2. Combine Altitude Factor: Explain how altitude affects the fault (If AP < 800 mBar, differentiate between physical altitude limits and actual faults).
3. Causal Chain Tracing: Trace from upstream features to downstream anomalies (e.g., TP -> EVOP -> MIAP -> MP).
4. Exclude Symptomatic Features: Explicitly state that target features are not root causes, but symptoms.]
 
**Fault Evolution Process**:
[Describe how the fault dynamically evolved:
1. Initial State: The fault began under [Operating State] and [Altitude].

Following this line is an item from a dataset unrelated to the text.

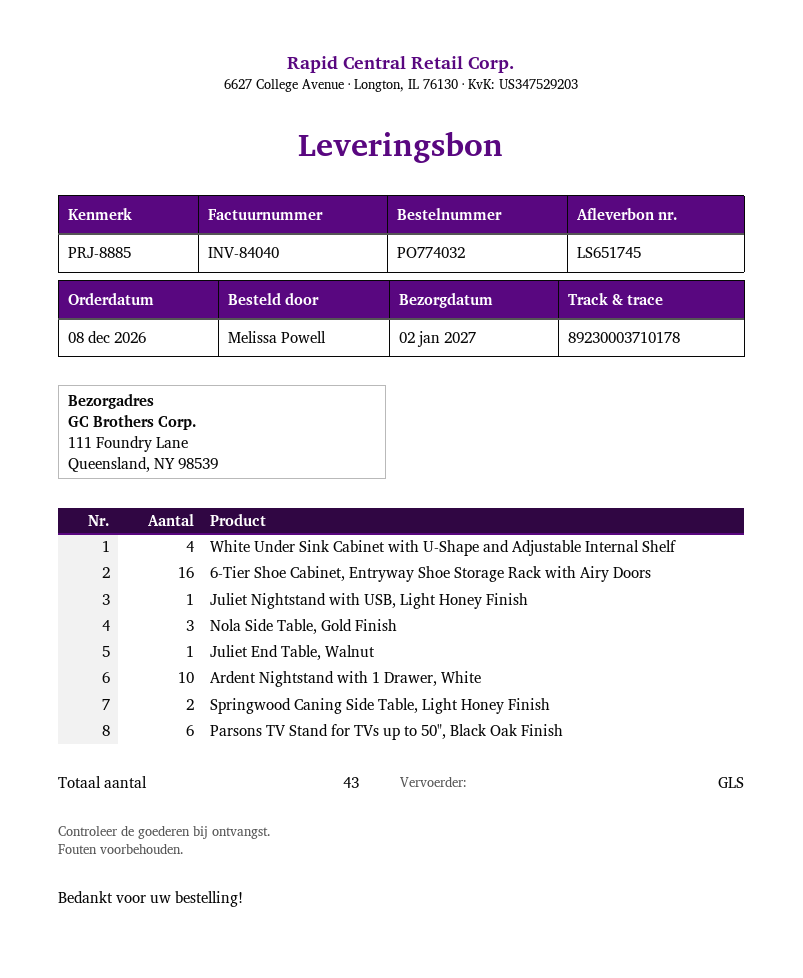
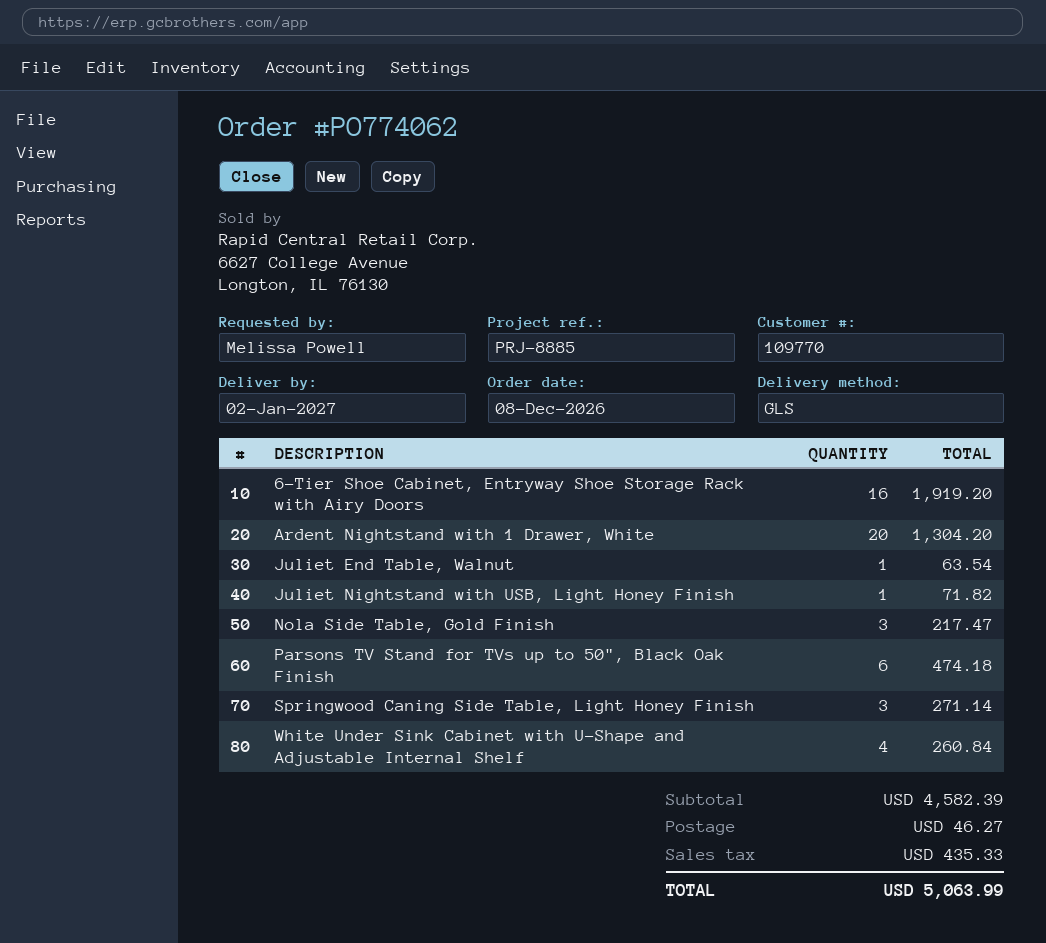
order number: PO774032 -> PO774062
Ardent Nightstand with 1 Drawer, White: 10 -> 20
Springwood Caning Side Table, Light Honey Finish: 2 -> 3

2. Development Process: From the initial cause to final manifestations, combined with causal chains.
3. Final Manifestation: The ultimate presentation of the fault.]
 
---
**Crucial Reminders**:
- Do not output internal thought processes; output the conclusion directly.
- Target features cannot be faults. Find why the system failed to achieve them.
- Must combine operating state and altitude for RCA.
- Must trace causal chains to find the true root cause, focusing on Actual Value features and Control Variable features.
- Control Deviation features directly reflect tracking errors and are key indicators.
- Performance Indicator features reflect overall efficiency; anomalies indicate performance degradation.